(Version comparison data)
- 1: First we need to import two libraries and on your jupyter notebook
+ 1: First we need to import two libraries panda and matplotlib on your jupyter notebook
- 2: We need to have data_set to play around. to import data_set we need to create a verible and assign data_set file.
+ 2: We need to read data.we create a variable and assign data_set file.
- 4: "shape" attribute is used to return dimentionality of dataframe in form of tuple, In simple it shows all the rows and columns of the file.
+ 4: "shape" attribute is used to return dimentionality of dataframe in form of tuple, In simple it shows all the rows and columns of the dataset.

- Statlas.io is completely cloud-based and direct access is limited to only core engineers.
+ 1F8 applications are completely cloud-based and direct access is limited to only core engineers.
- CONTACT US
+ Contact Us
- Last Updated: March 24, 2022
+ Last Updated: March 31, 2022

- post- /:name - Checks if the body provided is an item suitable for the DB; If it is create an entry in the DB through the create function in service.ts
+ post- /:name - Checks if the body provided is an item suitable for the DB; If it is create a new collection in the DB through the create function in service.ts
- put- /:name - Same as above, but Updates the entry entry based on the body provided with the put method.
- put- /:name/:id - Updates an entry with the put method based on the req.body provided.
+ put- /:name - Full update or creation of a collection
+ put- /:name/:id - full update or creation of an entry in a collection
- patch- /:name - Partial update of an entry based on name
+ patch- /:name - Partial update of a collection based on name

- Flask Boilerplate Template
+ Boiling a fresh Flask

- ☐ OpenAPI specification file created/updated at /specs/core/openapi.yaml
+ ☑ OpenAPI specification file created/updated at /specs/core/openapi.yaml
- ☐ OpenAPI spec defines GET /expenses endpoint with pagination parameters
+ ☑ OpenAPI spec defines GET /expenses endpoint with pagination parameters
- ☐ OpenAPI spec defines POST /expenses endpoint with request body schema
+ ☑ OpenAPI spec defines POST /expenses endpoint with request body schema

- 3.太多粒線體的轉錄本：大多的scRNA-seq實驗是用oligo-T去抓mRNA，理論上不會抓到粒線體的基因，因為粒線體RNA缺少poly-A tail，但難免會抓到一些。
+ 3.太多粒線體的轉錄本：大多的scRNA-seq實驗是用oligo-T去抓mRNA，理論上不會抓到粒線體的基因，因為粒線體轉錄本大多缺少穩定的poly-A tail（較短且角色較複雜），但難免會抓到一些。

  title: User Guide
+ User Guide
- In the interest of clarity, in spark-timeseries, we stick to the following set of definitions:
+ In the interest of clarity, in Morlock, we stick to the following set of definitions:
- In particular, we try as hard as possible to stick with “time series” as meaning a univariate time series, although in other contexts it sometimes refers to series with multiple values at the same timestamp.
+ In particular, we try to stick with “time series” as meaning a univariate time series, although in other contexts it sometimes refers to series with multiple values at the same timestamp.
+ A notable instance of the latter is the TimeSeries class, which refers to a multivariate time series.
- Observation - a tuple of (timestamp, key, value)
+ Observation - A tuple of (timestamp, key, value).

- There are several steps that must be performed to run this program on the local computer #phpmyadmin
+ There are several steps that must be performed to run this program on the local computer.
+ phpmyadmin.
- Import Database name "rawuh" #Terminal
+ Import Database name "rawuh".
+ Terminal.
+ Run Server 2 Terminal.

** WHAT NEEDS TO BE DONE **
Write out the data above once more, exactly as it reads.

** ANSWER **
- 1: First we need to import two libraries and on your jupyter notebook
+ 1: First we need to import two libraries panda and matplotlib on your jupyter notebook
- 2: We need to have data_set to play around. to import data_set we need to create a verible and assign data_set file.
+ 2: We need to read data.we create a variable and assign data_set file.
- 4: "shape" attribute is used to return dimentionality of dataframe in form of tuple, In simple it shows all the rows and columns of the file.
+ 4: "shape" attribute is used to return dimentionality of dataframe in form of tuple, In simple it shows all the rows and columns of the dataset.

- Statlas.io is completely cloud-based and direct access is limited to only core engineers.
+ 1F8 applications are completely cloud-based and direct access is limited to only core engineers.
- CONTACT US
+ Contact Us
- Last Updated: March 24, 2022
+ Last Updated: March 31, 2022

- post- /:name - Checks if the body provided is an item suitable for the DB; If it is create an entry in the DB through the create function in service.ts
+ post- /:name - Checks if the body provided is an item suitable for the DB; If it is create a new collection in the DB through the create function in service.ts
- put- /:name - Same as above, but Updates the entry entry based on the body provided with the put method.
- put- /:name/:id - Updates an entry with the put method based on the req.body provided.
+ put- /:name - Full update or creation of a collection
+ put- /:name/:id - full update or creation of an entry in a collection
- patch- /:name - Partial update of an entry based on name
+ patch- /:name - Partial update of a collection based on name

- Flask Boilerplate Template
+ Boiling a fresh Flask

- ☐ OpenAPI specification file created/updated at /specs/core/openapi.yaml
+ ☑ OpenAPI specification file created/updated at /specs/core/openapi.yaml
- ☐ OpenAPI spec defines GET /expenses endpoint with pagination parameters
+ ☑ OpenAPI spec defines GET /expenses endpoint with pagination parameters
- ☐ OpenAPI spec defines POST /expenses endpoint with request body schema
+ ☑ OpenAPI spec defines POST /expenses endpoint with request body schema

- 3.太多粒線體的轉錄本：大多的scRNA-seq實驗是用oligo-T去抓mRNA，理論上不會抓到粒線體的基因，因為粒線體RNA缺少poly-A tail，但難免會抓到一些。
+ 3.太多粒線體的轉錄本：大多的scRNA-seq實驗是用oligo-T去抓mRNA，理論上不會抓到粒線體的基因，因為粒線體轉錄本大多缺少穩定的poly-A tail（較短且角色較複雜），但難免會抓到一些。

  title: User Guide
+ User Guide
- In the interest of clarity, in spark-timeseries, we stick to the following set of definitions:
+ In the interest of clarity, in Morlock, we stick to the following set of definitions:
- In particular, we try as hard as possible to stick with “time series” as meaning a univariate time series, although in other contexts it sometimes refers to series with multiple values at the same timestamp.
+ In particular, we try to stick with “time series” as meaning a univariate time series, although in other contexts it sometimes refers to series with multiple values at the same timestamp.
+ A notable instance of the latter is the TimeSeries class, which refers to a multivariate time series.
- Observation - a tuple of (timestamp, key, value)
+ Observation - A tuple of (timestamp, key, value).

- There are several steps that must be performed to run this program on the local computer #phpmyadmin
+ There are several steps that must be performed to run this program on the local computer.
+ phpmyadmin.
- Import Database name "rawuh" #Terminal
+ Import Database name "rawuh".
+ Terminal.
+ Run Server 2 Terminal.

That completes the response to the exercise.